Profits from technological revolutions mostly inure to the benefit of those who first discover the means to produce valuable output from their discoveries. Manufacturers found ways to harness power, machines, and labor to produce saleable goods in the industrial revolution. Radio, television, and telephone companies restricted consumer choices for their own economic benefit. Internet companies have matched both raw and processed data with consumers and businesses willing to pay for such information, in some cases reselling to them the very data they themselves produced.
However, just because a small cadre of capitalists has managed to grab most of the early income from these changes does not mean that society cannot question the fairness of the money distribution or the value to our economy of the rising new order.
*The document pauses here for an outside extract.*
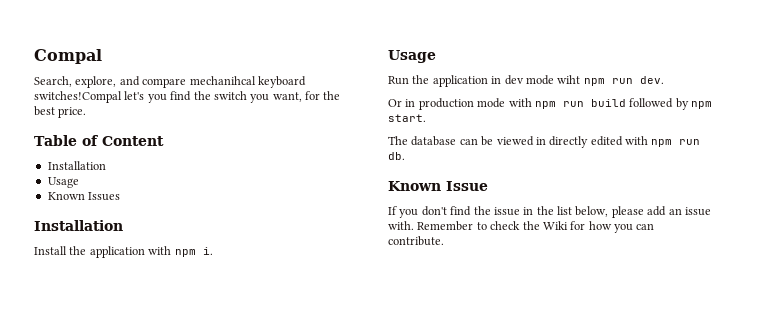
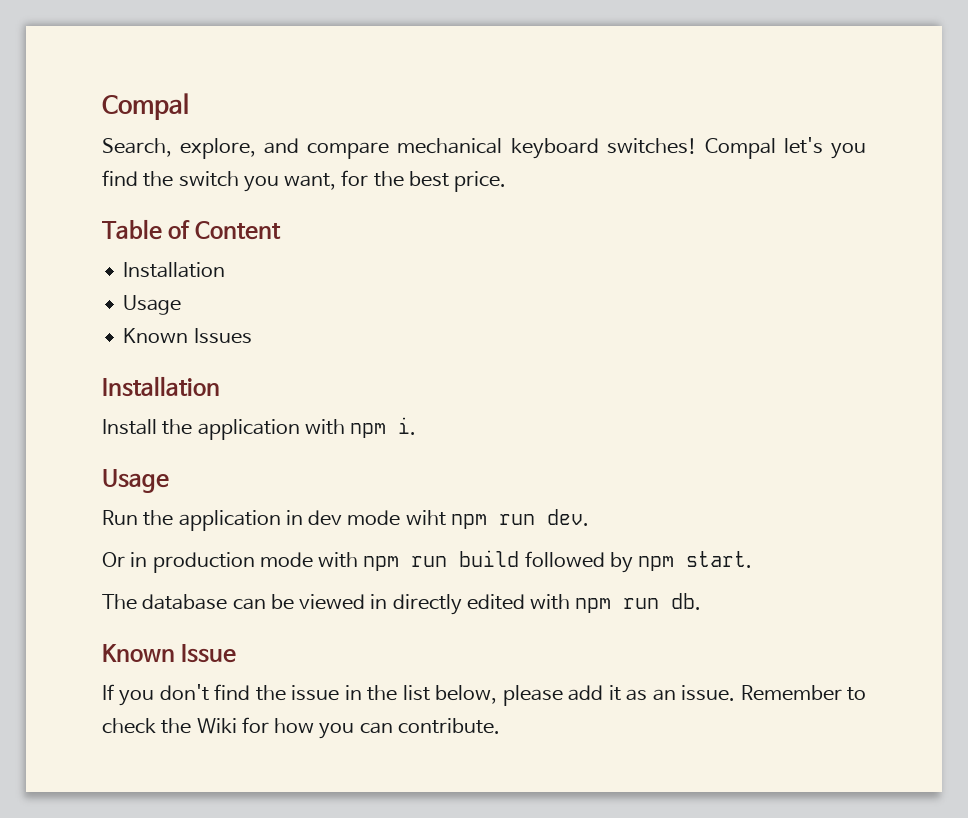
- Search, explore, and compare mechanihcal keyboard switches!Compal let's you find the switch you want, for the best price.
+ Search, explore, and compare mechanical keyboard switches! Compal let's you find the switch you want, for the best price.
- If you don't find the issue in the list below, please add an issue with.
+ If you don't find the issue in the list below, please add it as an issue.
From Smith to Marx, from Teddy Roosevelt to the telephone trustbusters to U.S. v. Microsoft, important economic thinkers have analyzed how value is created with new technologies and whether certain economic actors are hoarding more than their fair share of rewards. Such analysis of the new information economy is beginning to be spoken aloud and may soon seep into government policy. Senator Elizabeth Warren, on the campaign trail for 2020, just endorsed a regulatory plan aimed at breaking up some of America’s largest tech companies, including Amazon, Google, Apple, and Facebook. Tim Wu, writing in The New York Times, suggests that for democratic hopefuls in the upcoming presidential election, the problem of monopoly power may be the issue. The Economist recently opined that “if governments don’t want a data economy dominated by a few giants, they will need to act soon.”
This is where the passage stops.